After heating the soymilk, a coagulant is added – in this case, traditional Japanese nigari – magnesium chloride, basically a food grade, purer Epsom salt, Jake clarifies. “The secret with coagulation,” he notes, “is not going too fast. A lot of industrial tofu producers over-coagulate.” Taking care not to rush the coagulation, “gives better flavor, consistency, and texture to the tofu.”
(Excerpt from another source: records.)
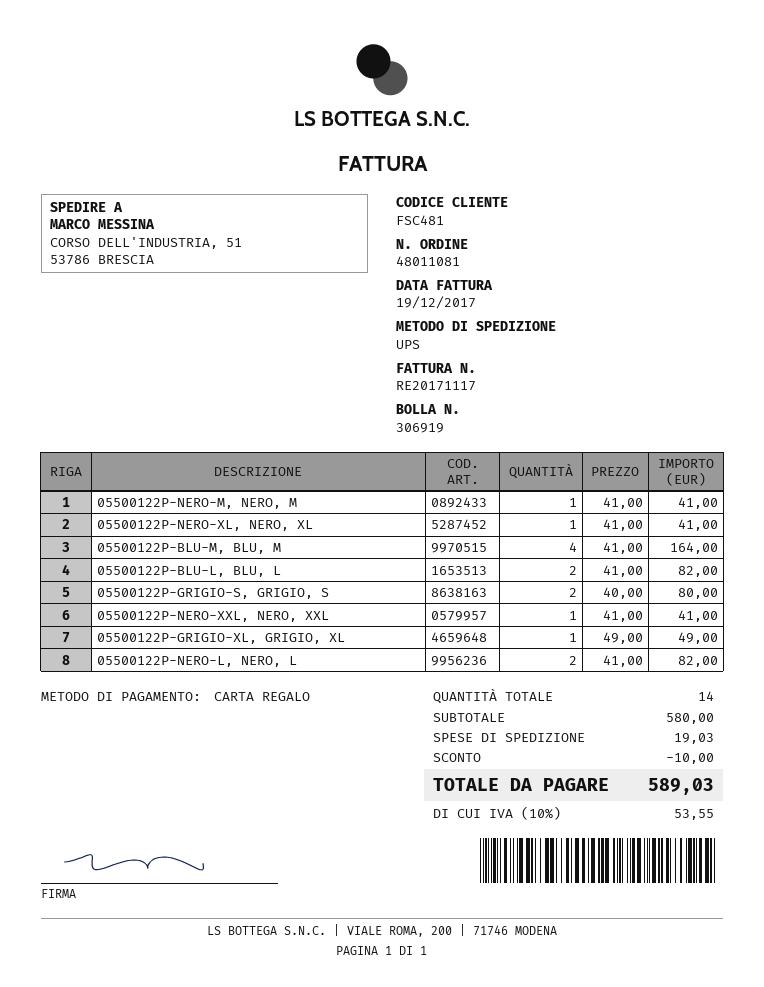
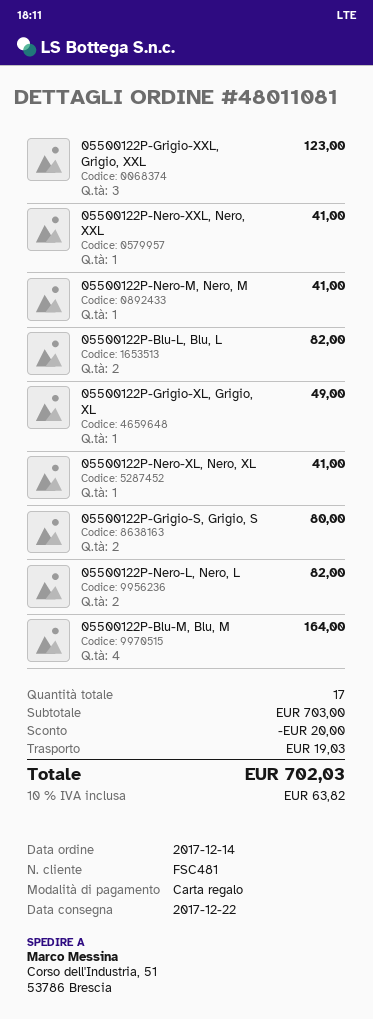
05500122P-Grigio-XXL, Grigio, XXL: none -> 3 for 123.00
total quantity: 14 -> 17
subtotal: 580.00 -> 703.00
discount: 10.00 -> 20.00
tax: 10% = 53.55 -> 10% = 63.82
total: 589.03 -> 702.03

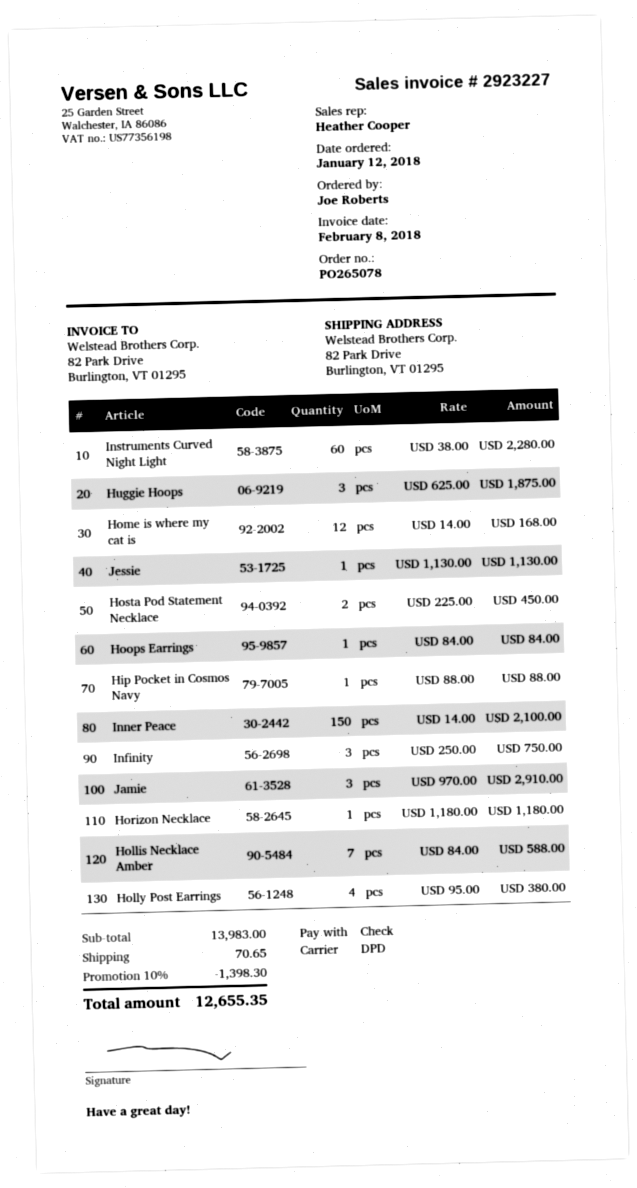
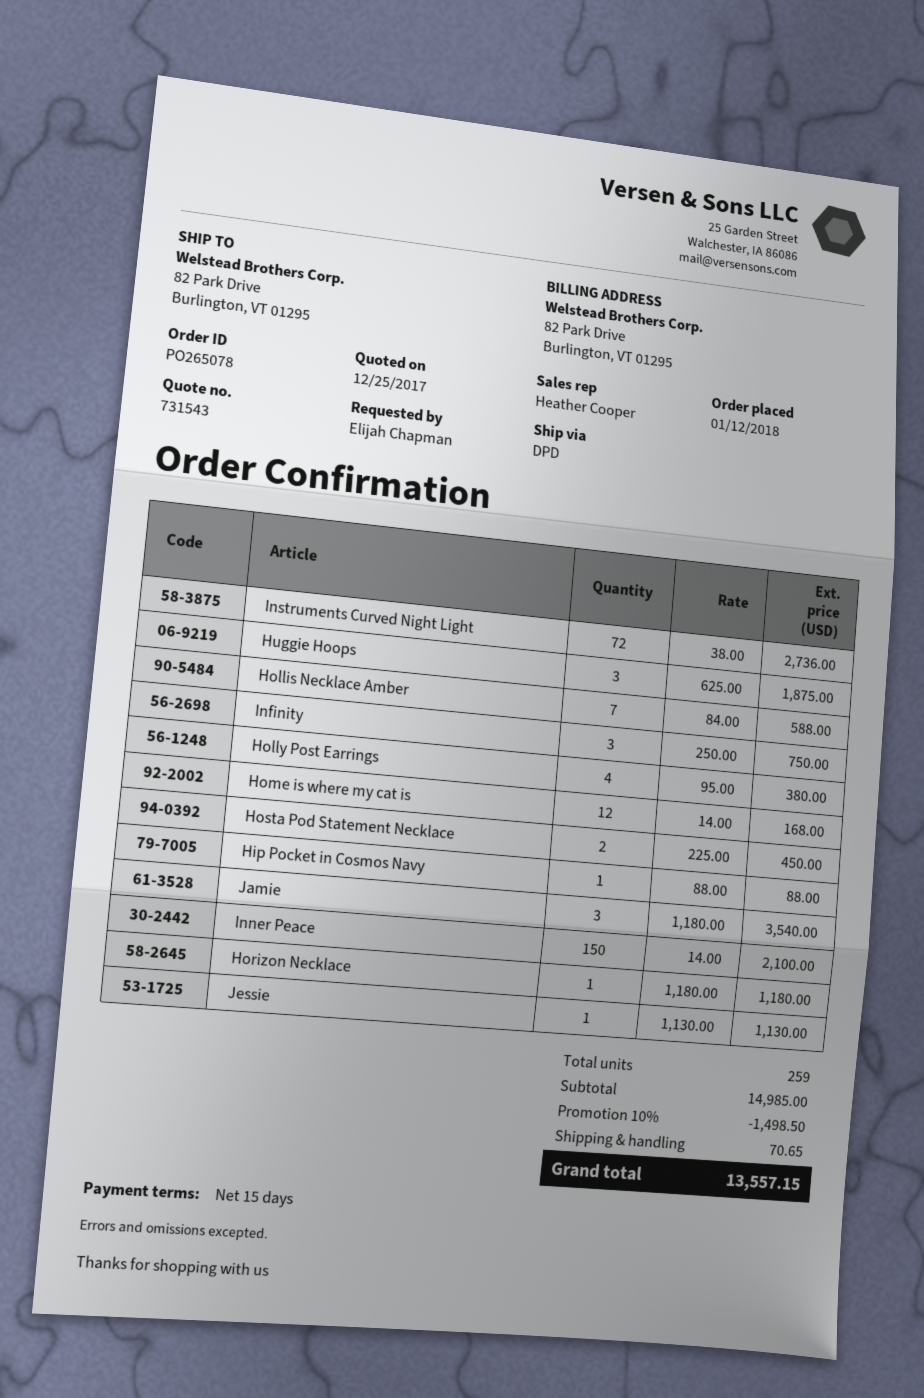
ordered by: Joe Roberts -> Elijah Chapman
Instruments Curved Night Light: 60 x 38.00 = 2280.00 -> 72 x 38.00 = 2736.00
Hoops Earrings: 1 x 84.00 = 84.00 -> none
Jamie: 3 x 970.00 = 2910.00 -> 3 x 1180.00 = 3540.00
subtotal: 13983.00 -> 14985.00
discount: 10% = 1398.30 -> 10% = 1498.50
total: 12655.35 -> 13557.15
After it coagulates, they ‘break the curd’ with a wooden paddle. “This is where the art of tofu making comes in,” Jake explains. They follow “a slower, more traditional process that provides a more delicate consistency, while still allowing it to be firm. Some people say tofu can be grainy; this eliminates that graininess.” It separates into curd and whey (similar to the cheese making process), and they use their specialized vacuum to pull out the whey.
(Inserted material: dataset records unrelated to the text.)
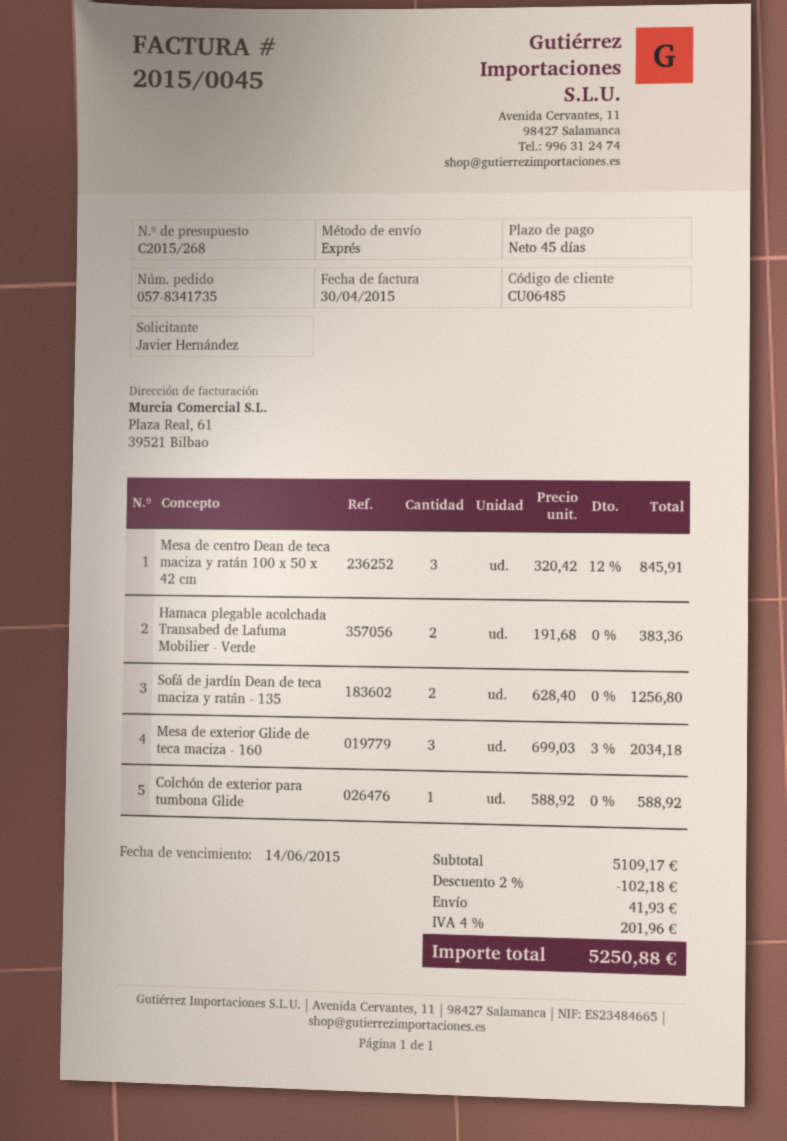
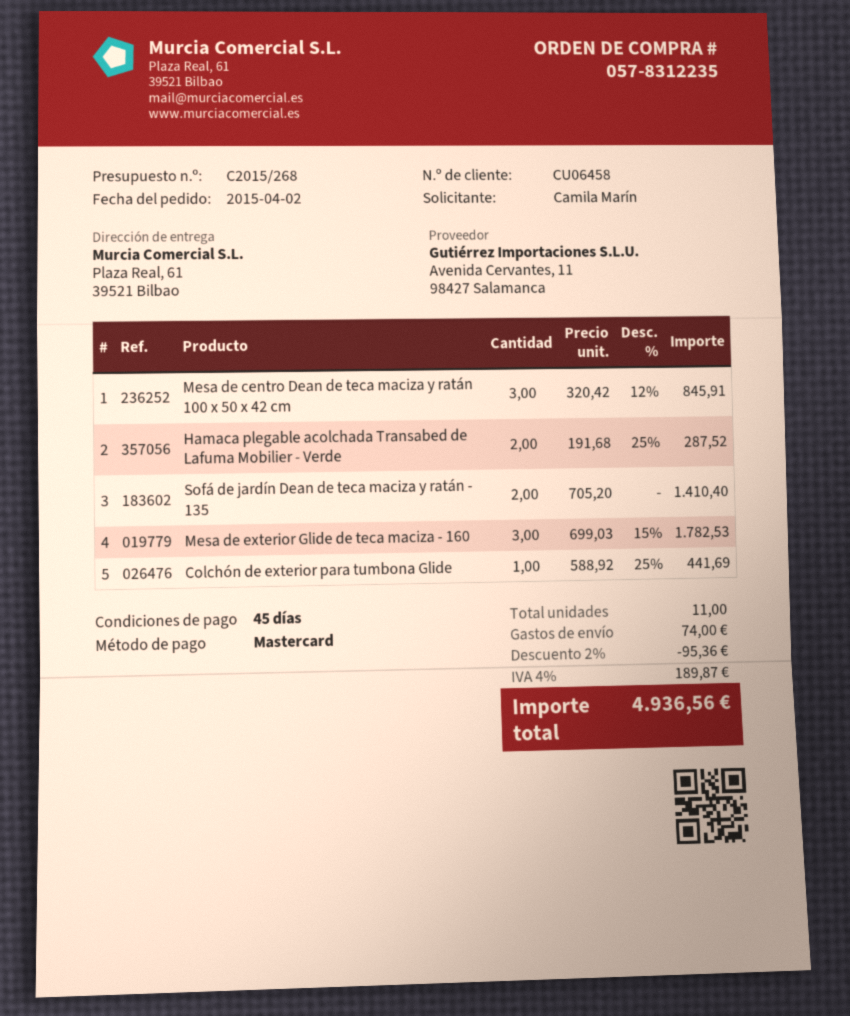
order number: 057-8341735 -> 057-8312235
customer number: CU06485 -> CU06458
ordered by: Javier Hernández -> Camila Marín
Hamaca plegable acolchada Transabed de Lafuma Mobilier - Verde: 2 x 191.68 = 383.36 -> 2 x 191.68 - 25% = 287.52
Sofá de jardín Dean de teca maciza y ratán - 135: 2 x 628.40 = 1256.80 -> 2 x 705.20 = 1410.40
Mesa de exterior Glide de teca maciza - 160: 3 x 699.03 - 3% = 2034.18 -> 3 x 699.03 - 15% = 1782.53
Colchón de exterior para tumbona Glide: 1 x 588.92 = 588.92 -> 1 x 588.92 - 25% = 441.69
discount: 2% = 102.18 -> 2% = 95.36
shipping: 41.93 -> 74.00
tax: 4% = 201.96 -> 4% = 189.87
total: 5250.88 -> 4936.56

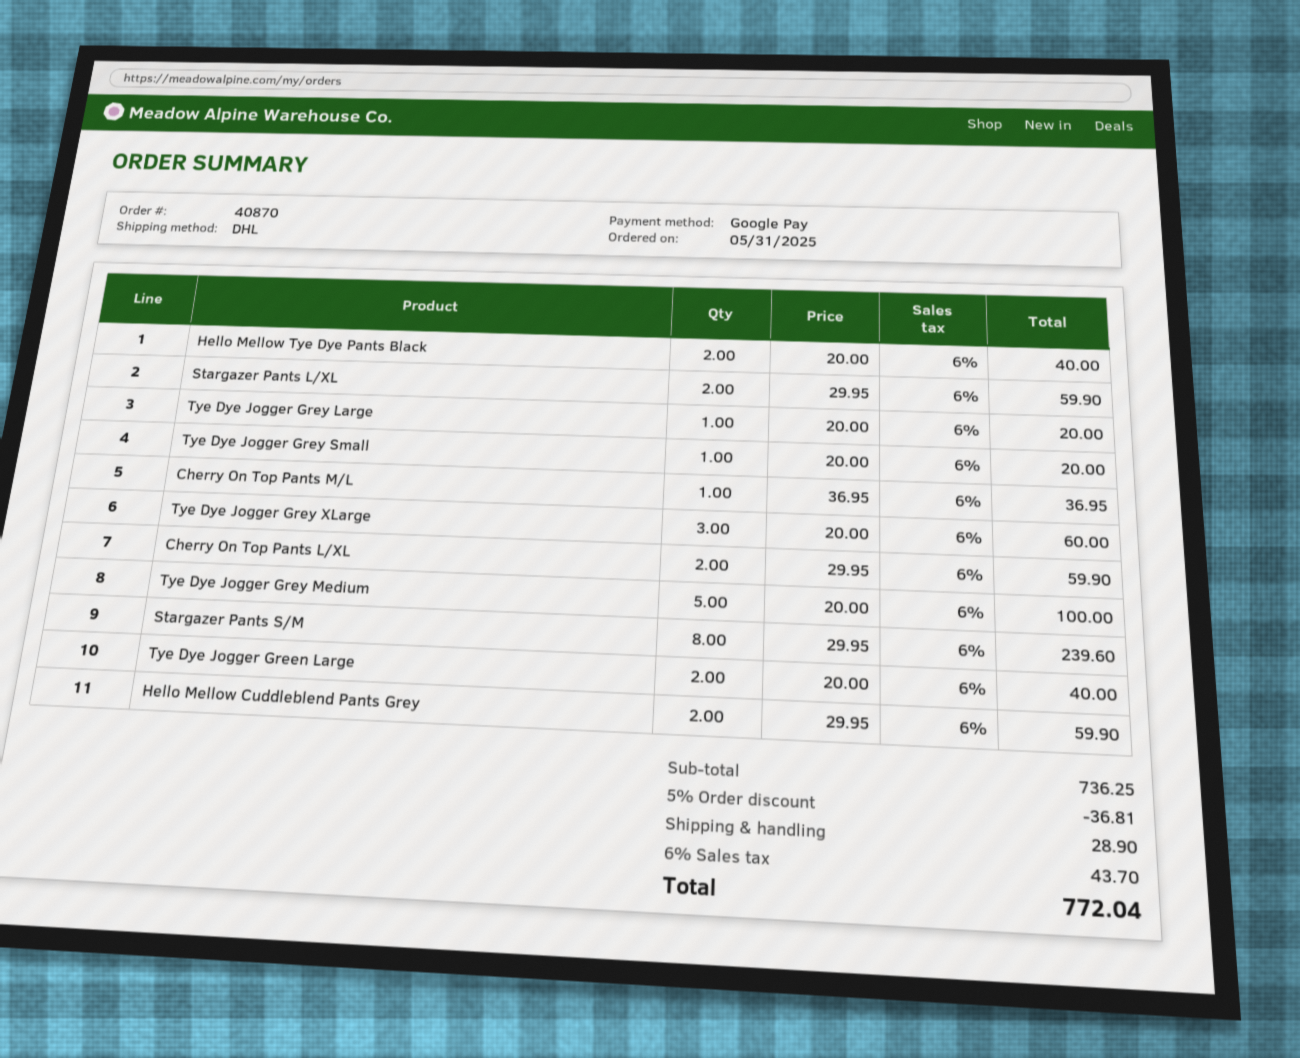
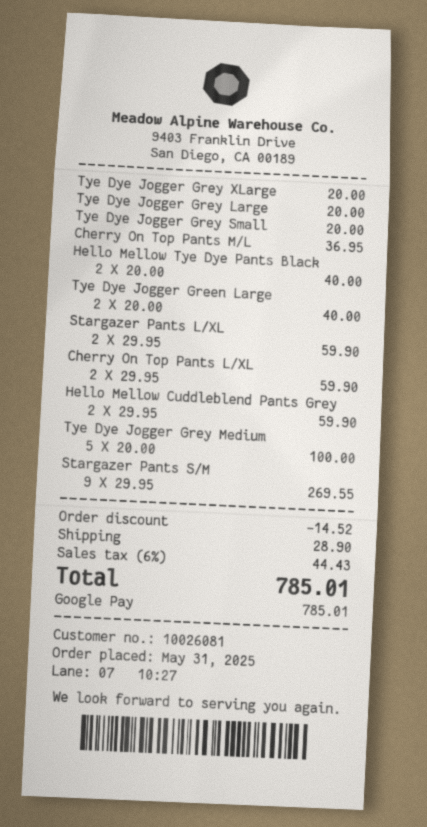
Tye Dye Jogger Grey XLarge: 3 x 20.00 = 60.00 -> 1 x 20.00 = 20.00
Stargazer Pants S/M: 8 x 29.95 = 239.60 -> 9 x 29.95 = 269.55
discount: 36.81 -> 14.52
tax: 6% = 43.70 -> 6% = 44.43
total: 772.04 -> 785.01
The guys hand-pack it into their cloth-lined forming basket, wrap it up, and put it into their press (the fifth they’ve built, making adjustments along the way), where they increase the pressure until it’s properly pressed and fully drained. Then they trim it, cut it into blocks, and cool it in two flushes of reverse osmosis water to bring it down to temperature: “A big part of tofu [making] is properly chilling it,” Jake explains. After the cooling process, they pack it in fresh, pure water and send it on its merry little way.

Fresh IS Best

“I don’t like any other tofu on the shelf,” Tim admits. Old Capitol’s has a very clean flavor and, “the texture is less gelatinous; it’s more firm. When you grill it, it forms a skin on the outside, like chicken. It soaks up marinade a heck of a lot better,” Tim adds, with about an hour of marinating time for theirs equivalent to an overnight marinade for mainstream tofu.

While other tofus might have “a sour or bitter aftertaste,” the freshness of theirs offers “a very clean flavor,” Jake points out. “Our stuff is just born – you can still teach it. You can’t teach an old dog new tricks, and you can’t teach old tofu new tricks either,” Jake laughs.

When they deliver their tofu to New Pi’s kitchen and shelves, it’s “tofu made yesterday. You won’t get that really... anywhere,” Jake says. He compares fresh tofu to fresh mozzarella – when it's fresh, you know it.


Their Favorite Ways with Tofu

- Tofu Tostadas or Tacos

- Walnut Pesto Pasta with Tofu

- Tofu Salad (a vegan riff on egg salad)

- Grilled Marinated Tofu Steaks: Make them with pretty much with any meat marinade, or Tim’s partial to an apple juice marinade, heavy on the garlic, with maple syrup or brown sugar. “The maple syrup and brown sugar give it a nice glaze,” Tim adds. Or try a marinade of soy sauce, brown sugar, olive oil, and black peppercorns, or add fresh sage, rosemary, or any herbs you like.